=== Your goal ===
Using the entries that follow, transcribe only the lines from the line with "color: #7f1d1d ->" to the line with "color: #4d7c0f ->", both included, exactly as they stand and without pictures.

=== Material shown ===
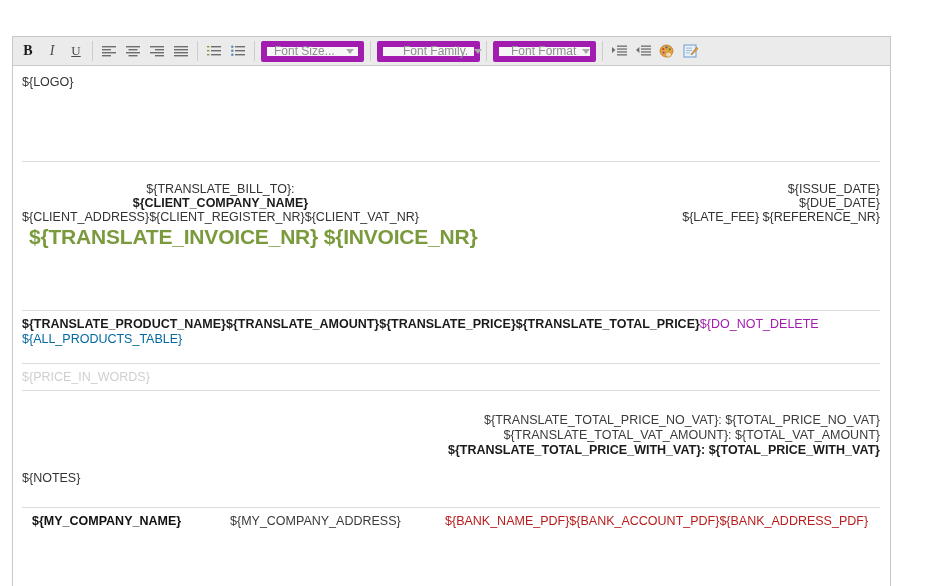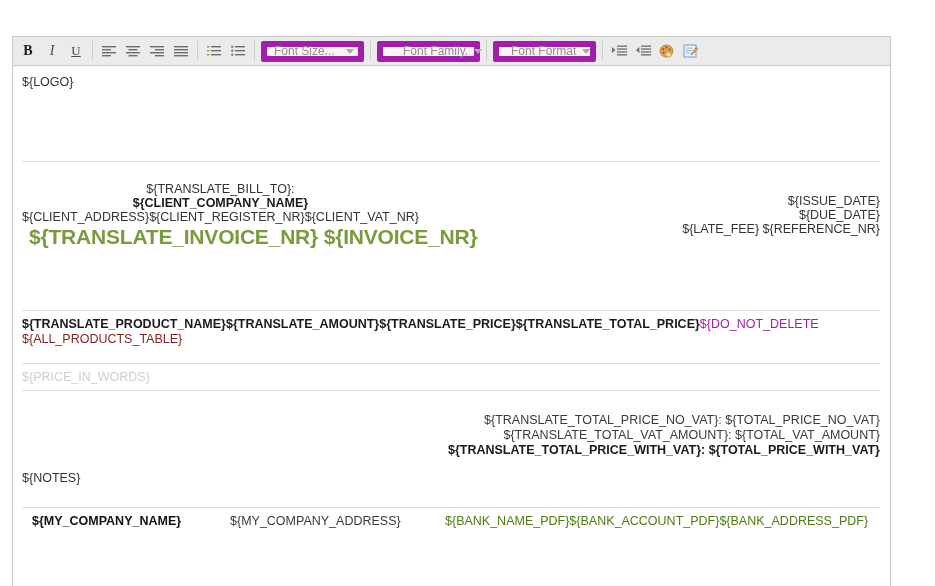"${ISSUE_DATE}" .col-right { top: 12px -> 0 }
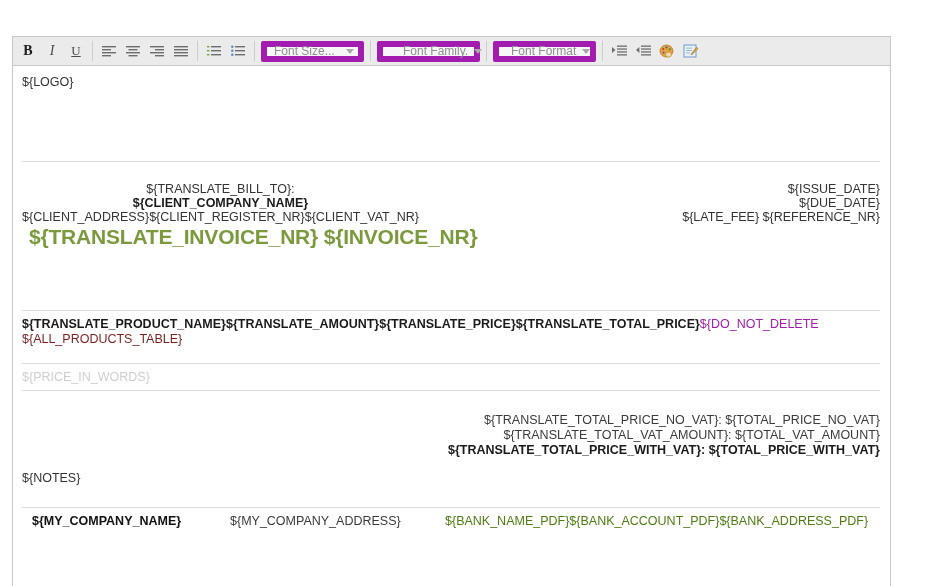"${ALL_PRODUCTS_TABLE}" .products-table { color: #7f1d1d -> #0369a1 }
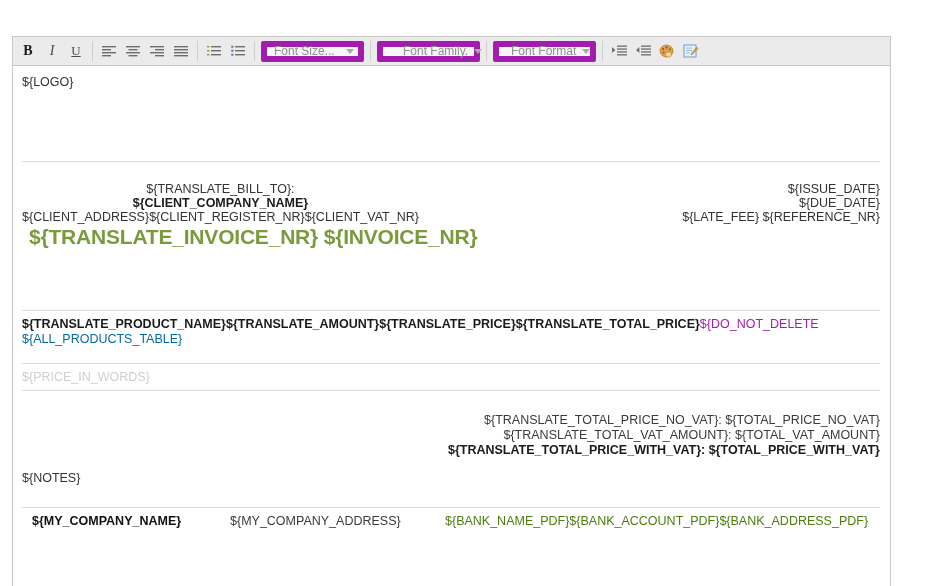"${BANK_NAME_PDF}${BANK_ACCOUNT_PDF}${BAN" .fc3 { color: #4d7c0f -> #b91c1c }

* * *

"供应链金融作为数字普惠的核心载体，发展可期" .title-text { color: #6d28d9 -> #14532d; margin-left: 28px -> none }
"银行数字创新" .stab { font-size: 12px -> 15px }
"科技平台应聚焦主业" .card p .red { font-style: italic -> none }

=== Response area ===
"${ALL_PRODUCTS_TABLE}" .products-table { color: #7f1d1d -> #0369a1 }
"${BANK_NAME_PDF}${BANK_ACCOUNT_PDF}${BAN" .fc3 { color: #4d7c0f -> #b91c1c }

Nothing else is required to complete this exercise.